*AVAILABLE RECORDS*:
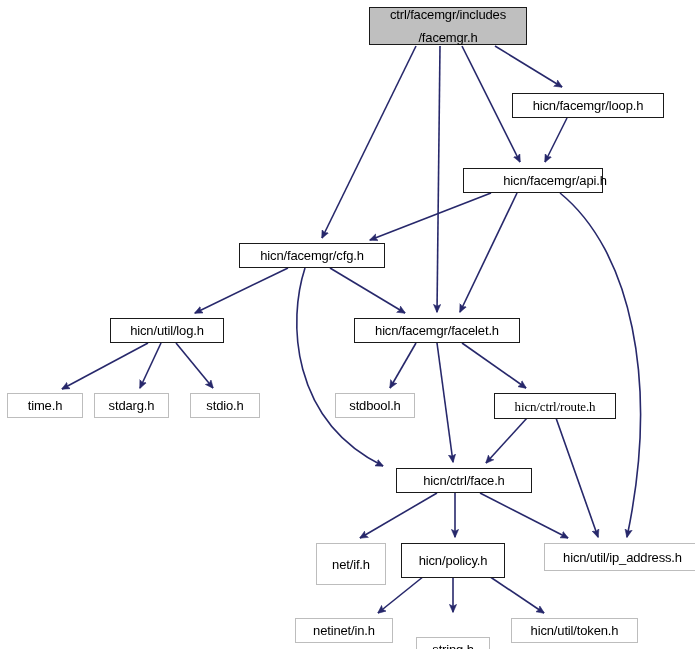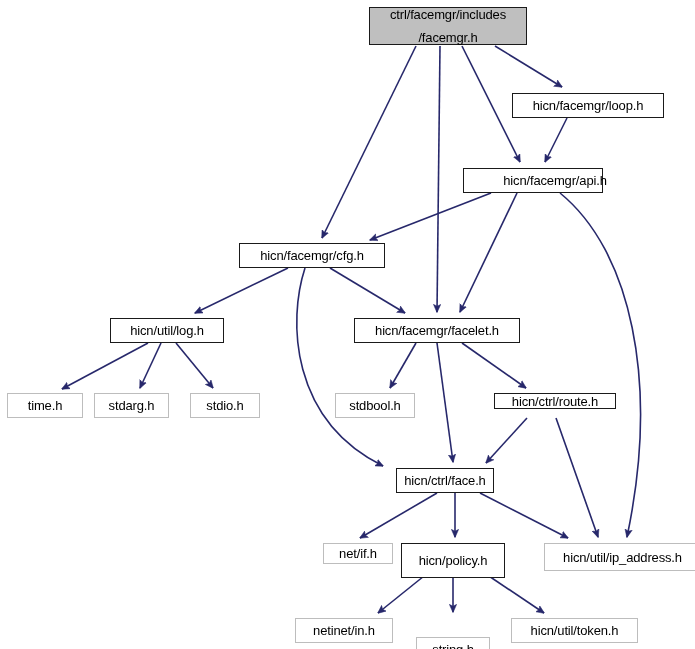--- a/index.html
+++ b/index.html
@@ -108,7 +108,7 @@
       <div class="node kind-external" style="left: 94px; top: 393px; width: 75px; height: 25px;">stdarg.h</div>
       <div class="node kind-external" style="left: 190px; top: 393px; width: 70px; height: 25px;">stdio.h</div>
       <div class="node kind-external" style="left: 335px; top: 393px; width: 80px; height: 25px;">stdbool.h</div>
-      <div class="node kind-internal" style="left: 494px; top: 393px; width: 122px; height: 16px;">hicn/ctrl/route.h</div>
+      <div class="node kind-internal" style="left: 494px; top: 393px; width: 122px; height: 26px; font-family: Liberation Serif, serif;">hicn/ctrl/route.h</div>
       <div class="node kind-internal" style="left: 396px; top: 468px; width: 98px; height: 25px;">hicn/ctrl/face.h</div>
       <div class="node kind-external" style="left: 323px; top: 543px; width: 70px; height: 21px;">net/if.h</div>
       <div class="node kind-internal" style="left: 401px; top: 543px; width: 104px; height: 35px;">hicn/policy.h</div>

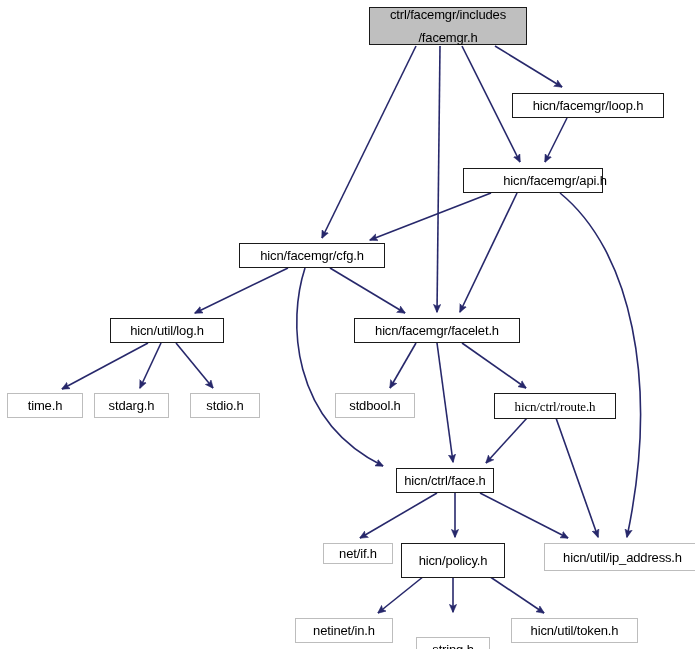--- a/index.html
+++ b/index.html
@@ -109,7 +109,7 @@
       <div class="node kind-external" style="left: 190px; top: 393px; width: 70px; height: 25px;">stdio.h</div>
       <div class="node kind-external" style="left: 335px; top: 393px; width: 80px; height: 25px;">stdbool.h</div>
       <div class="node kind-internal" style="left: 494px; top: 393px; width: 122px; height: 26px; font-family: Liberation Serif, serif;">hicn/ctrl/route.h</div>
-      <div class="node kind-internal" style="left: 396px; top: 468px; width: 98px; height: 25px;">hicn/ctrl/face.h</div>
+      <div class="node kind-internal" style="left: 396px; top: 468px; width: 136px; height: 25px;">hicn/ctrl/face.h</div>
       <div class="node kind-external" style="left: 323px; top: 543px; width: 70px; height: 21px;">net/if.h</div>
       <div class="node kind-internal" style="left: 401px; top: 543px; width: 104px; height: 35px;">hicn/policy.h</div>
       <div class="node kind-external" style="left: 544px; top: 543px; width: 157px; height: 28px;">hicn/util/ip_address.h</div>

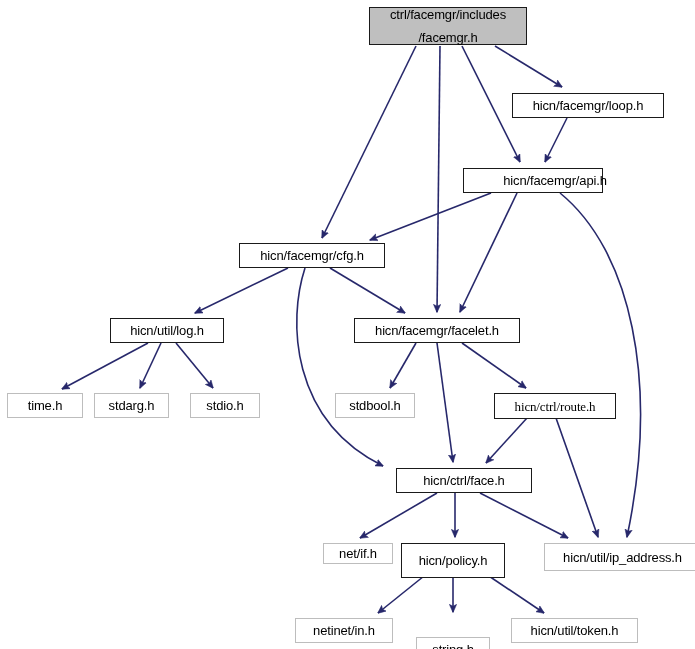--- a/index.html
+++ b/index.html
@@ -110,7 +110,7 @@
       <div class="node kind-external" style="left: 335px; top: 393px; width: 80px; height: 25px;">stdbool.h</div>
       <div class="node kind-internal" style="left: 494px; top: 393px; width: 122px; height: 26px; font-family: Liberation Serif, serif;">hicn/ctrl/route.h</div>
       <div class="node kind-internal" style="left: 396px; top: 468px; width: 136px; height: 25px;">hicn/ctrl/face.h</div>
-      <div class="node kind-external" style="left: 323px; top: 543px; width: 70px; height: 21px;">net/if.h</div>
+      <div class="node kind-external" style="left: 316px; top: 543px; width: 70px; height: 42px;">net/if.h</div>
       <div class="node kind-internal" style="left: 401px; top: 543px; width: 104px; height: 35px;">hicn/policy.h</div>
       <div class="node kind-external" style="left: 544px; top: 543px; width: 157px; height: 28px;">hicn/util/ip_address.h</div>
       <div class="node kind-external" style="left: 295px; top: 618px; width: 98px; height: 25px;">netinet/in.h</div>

*ACTION ITEM*: For each line of the data that has the word "ctrl", report that line.

*RESPONSE TO THE TASK*:
-      <div class="node kind-internal" style="left: 494px; top: 393px; width: 122px; height: 16px;">hicn/ctrl/route.h</div>
+      <div class="node kind-internal" style="left: 494px; top: 393px; width: 122px; height: 26px; font-family: Liberation Serif, serif;">hicn/ctrl/route.h</div>
       <div class="node kind-internal" style="left: 396px; top: 468px; width: 98px; height: 25px;">hicn/ctrl/face.h</div>
       <div class="node kind-internal" style="left: 494px; top: 393px; width: 122px; height: 26px; font-family: Liberation Serif, serif;">hicn/ctrl/route.h</div>
-      <div class="node kind-internal" style="left: 396px; top: 468px; width: 98px; height: 25px;">hicn/ctrl/face.h</div>
+      <div class="node kind-internal" style="left: 396px; top: 468px; width: 136px; height: 25px;">hicn/ctrl/face.h</div>
       <div class="node kind-internal" style="left: 494px; top: 393px; width: 122px; height: 26px; font-family: Liberation Serif, serif;">hicn/ctrl/route.h</div>
       <div class="node kind-internal" style="left: 396px; top: 468px; width: 136px; height: 25px;">hicn/ctrl/face.h</div>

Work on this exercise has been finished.